B. Norme de contrôle

[34] Les parties soumettent, et la Cour est d’accord, que la norme de la décision raisonnable s’applique (Canada (Ministre de la Citoyenneté et de l’Immigration) c Vavilov, 2019 CSC 65 aux para 16, 23, 65 [Vavilov]). Aucune des situations justifiant le renversement de cette présomption ne se présente dans le cadre du présent contrôle judiciaire (Vavilov aux paras 25, 33, 53; Société canadienne des postes c Syndicat des travailleurs et travailleuses des postes, 2019 CSC 67 au para 27).

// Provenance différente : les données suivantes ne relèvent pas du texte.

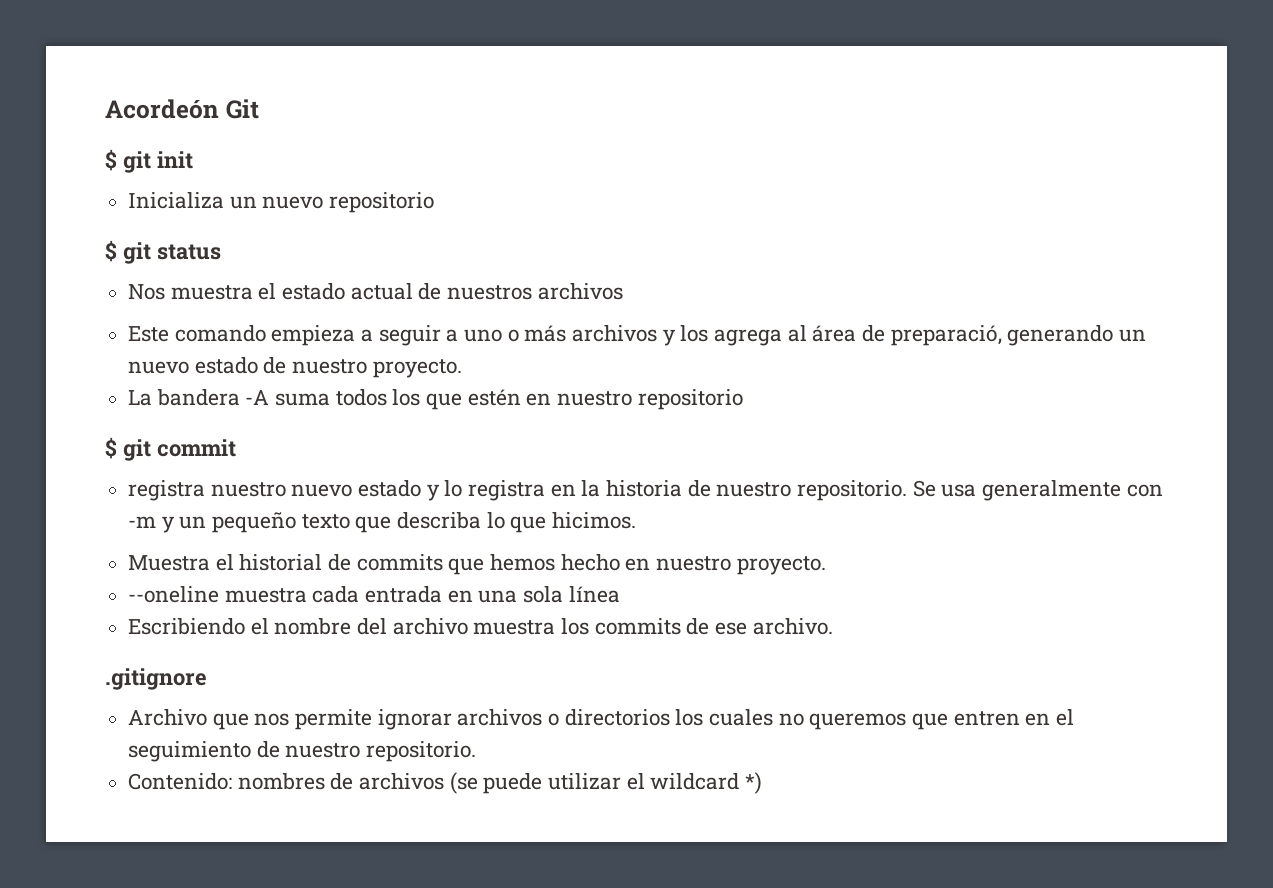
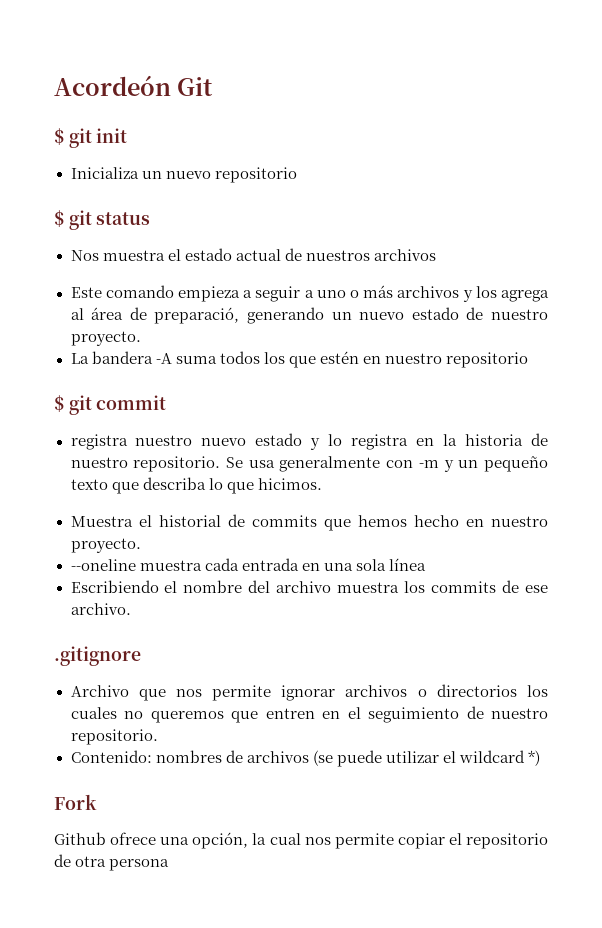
(763, 783) none -> [54,794,97,810] [54,832,548,849] [54,854,170,871] // Fork // Github ofrece una opción, la cual nos permite copiar el repositorio de otra persona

Il faut ainsi déterminer si la Décision est « fondée sur une analyse intrinsèquement cohérente et rationnelle et est justifiée au regard des contraintes juridiques et factuelles auxquelles le décideur est assujetti » (Vavilov au para 85).

C. Le cadre juridique applicable aux analyses de PRI

[35] L’existence d’une PRI au Mexique exclurait les demandeurs de la protection de la LIPR car l’asile n’est dû « que dans les cas où le pays d’origine est incapable de fournir à la personne qui demande l’asile une protection adéquate partout sur son territoire » (Singh c Canada (Citoyenneté et Immigration), 2020 CF 350 au para 26) [soulignement ajouté]. Si un demandeur d’asile dispose d’une PRI viable, sa demande d’asile sera rejetée, peu importe le bien-fondé des autres aspects de la demande (Olusola c Canada (Citoyenneté et Immigration), 2020 CF 799 au para 7 [Olusola]).

[36] Pour l’évaluation des PRI, la jurisprudence a établi un test à deux volets (Rasaratnam aux pp 710-11; Thirunavukkarasu aux pp 596-599).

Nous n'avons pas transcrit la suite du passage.